Without including any picture, transcribe the entries below word for word.

[Opening RECORDS TO PROCESS section]

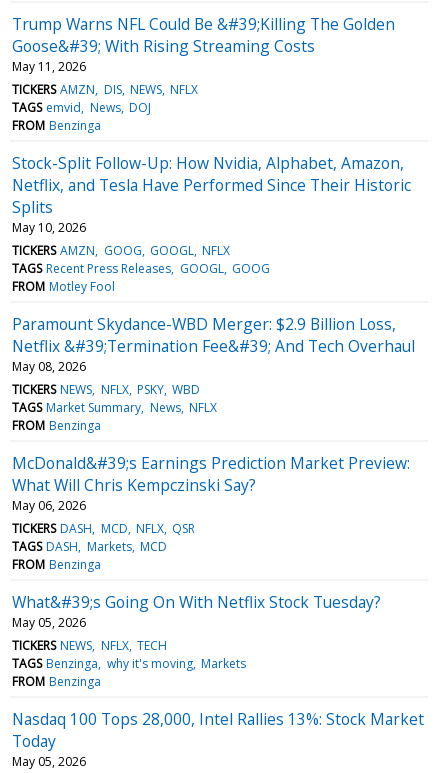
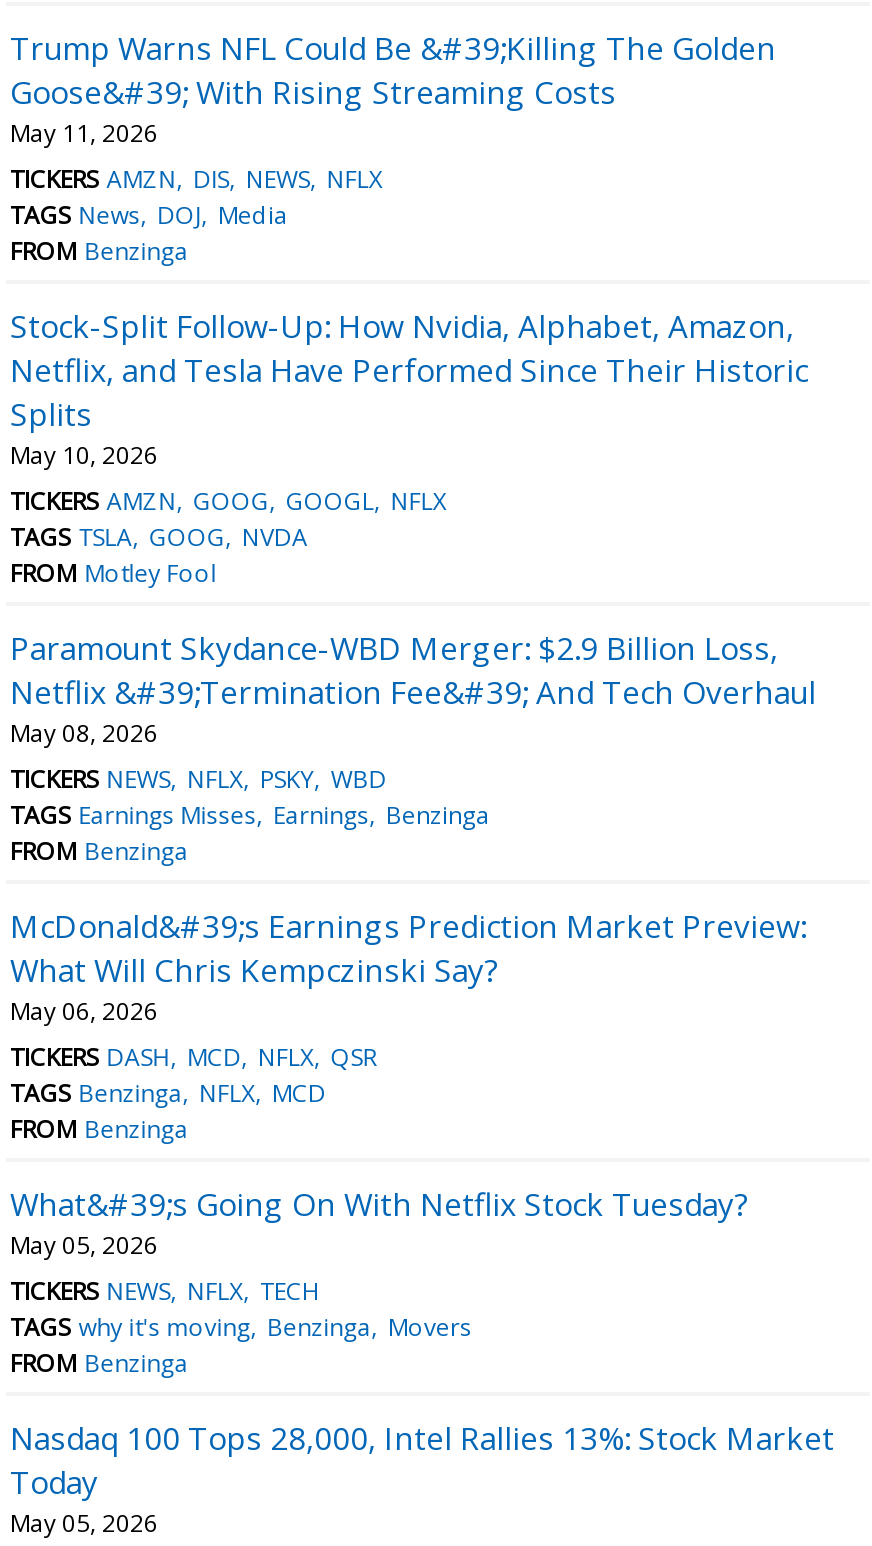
- TAGS emvid News DOJ
+ TAGS News DOJ Media

- TAGS Recent Press Releases GOOGL GOOG
+ TAGS TSLA GOOG NVDA

- TAGS Market Summary News NFLX
+ TAGS Earnings Misses Earnings Benzinga

- TAGS DASH Markets MCD
+ TAGS Benzinga NFLX MCD

- TAGS Benzinga why it's moving Markets
+ TAGS why it's moving Benzinga Movers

[Closing RECORDS TO PROCESS section]

■ PROBLEM SOLUTION ■
- TAGS emvid News DOJ
+ TAGS News DOJ Media

- TAGS Recent Press Releases GOOGL GOOG
+ TAGS TSLA GOOG NVDA

- TAGS Market Summary News NFLX
+ TAGS Earnings Misses Earnings Benzinga

- TAGS DASH Markets MCD
+ TAGS Benzinga NFLX MCD

- TAGS Benzinga why it's moving Markets
+ TAGS why it's moving Benzinga Movers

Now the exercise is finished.